Dans la foulée de sa condamnation, Françoise Nyssen, ministre de la Culture, avait estimé le 16 janvier « inacceptable » son maintien à la tête de Radio France : « les dirigeants d’entreprises publiques ont un devoir d’exemplarité. Il appartient à l’intéressé d’en tirer les conséquences, ainsi qu’au Conseil supérieur de l’audiovisuel, légalement compétent ». Lui de son côté, avait fait appel du jugement – ce qui fait qu’il ne peut être considéré comme condamné avant d’avoir été rejugé et une fois le délai d’appel de la condamnation de la plus haute instance échu – et fermement refusé de démissionner.

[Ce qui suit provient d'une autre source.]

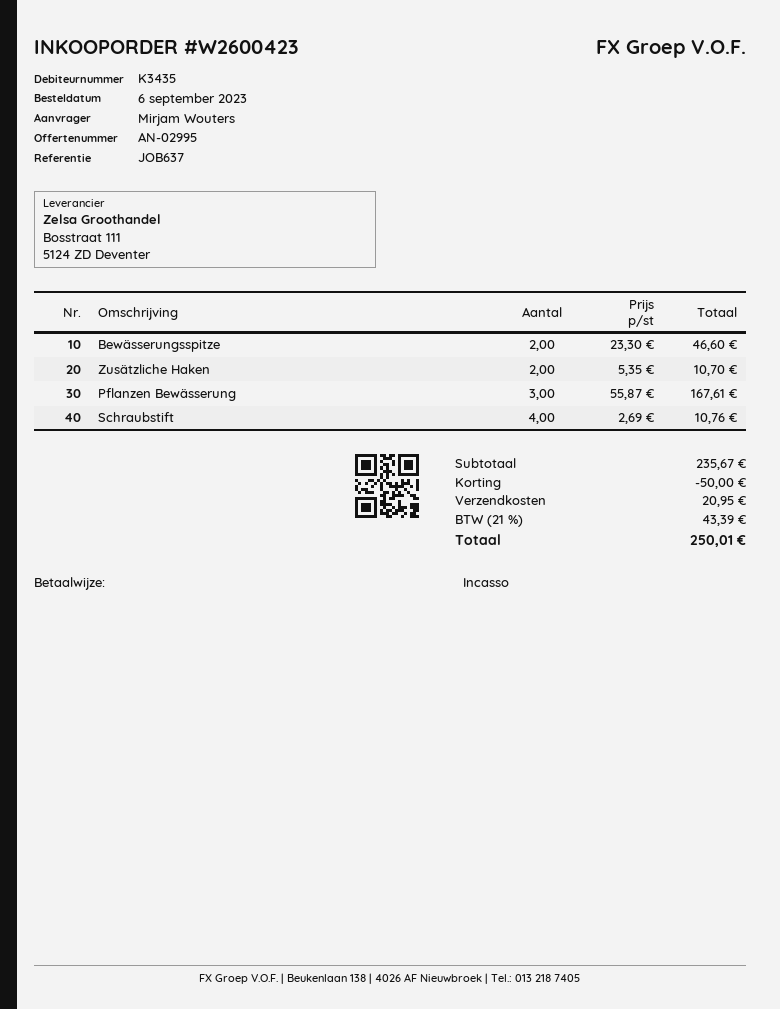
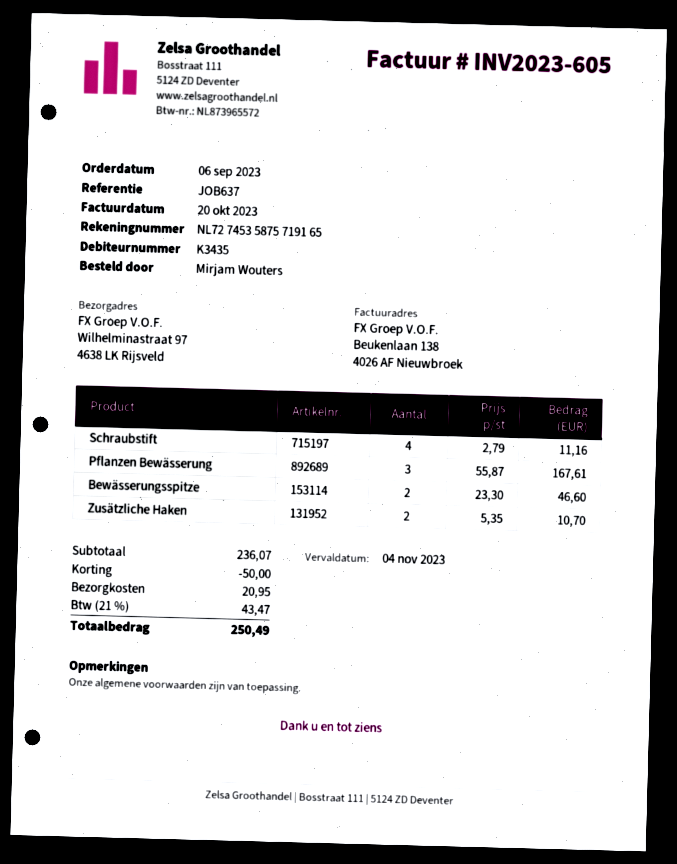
Schraubstift: 4 x 2.69 = 10.76 -> 4 x 2.79 = 11.16
subtotal: 235.67 -> 236.07
tax: 21% = 43.39 -> 21% = 43.47
total: 250.01 -> 250.49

Au sein de Radio France, l’hebdomadaire satirique a révélé en mars 2015 qu’il a dépensé 100.000 € pour rénover son bureau, 90.000 € par an pour s’attacher le communicant Denis Pingaud à son service exclusif — alors que Radio France possède déjà son propre service com’ et en s’affranchissant des règles classiques des marchés publics. Il a reconnu avoir dépensé 104.000 € pour rénover son bureau mais a été lavé de tout soupçon par l’Inspection Générale des Finances.
Réactions contrastées des syndicats et prétexte pour stopper la réforme de l’audiovisuel public ?
La révocation de Mathieu Gallet a fait réagir les syndicats. Chez SUD, Jean-Paul Quenesson, le délégué du syndicat, demande à être reçu « urgemment » par le gouvernement : « l’affaiblissement de son PDG ou la vacance même de la présidence opérationnelle de l’entreprise, c’est un grand sujet de préoccupation pour nous tous, car les perspectives sont assez sombres ». Pour le SNJ, la vacance du dirigeant est un prétexte à « l’interruption des discussions sur l’avenir de l’audiovisuel public » car « aujourd’hui sans capitaine, le navire Radio France, qui pourtant affiche des résultats d’audience exceptionnels, n’a plus ni gouvernail, ni boussole ».
La CGC-Médias en revanche, qui dénonce sans relâche les dérives des gouvernances d’Olivier Schrameck (CSA), Delphine Ernotte (France Télévisions) et Mathieu Gallet (Radio France), se félicite de sa révocation, tout comme Charline Vanhoenacker qui a lourdement ironisé sur le sujet le matin du 31 janvier sur France Inter. L’appui du journaliste média du Figaro, Enguérand Renault, n’aura pas suffi à sauver le soldat Gallet ; il faut dire, remarque Le Canard Enchaîné dans un entrefilet (31/01/2018) qu’il est « aux premiers éloges » puisque aussi chroniqueur chez France Info, donc dans la maison Radio France.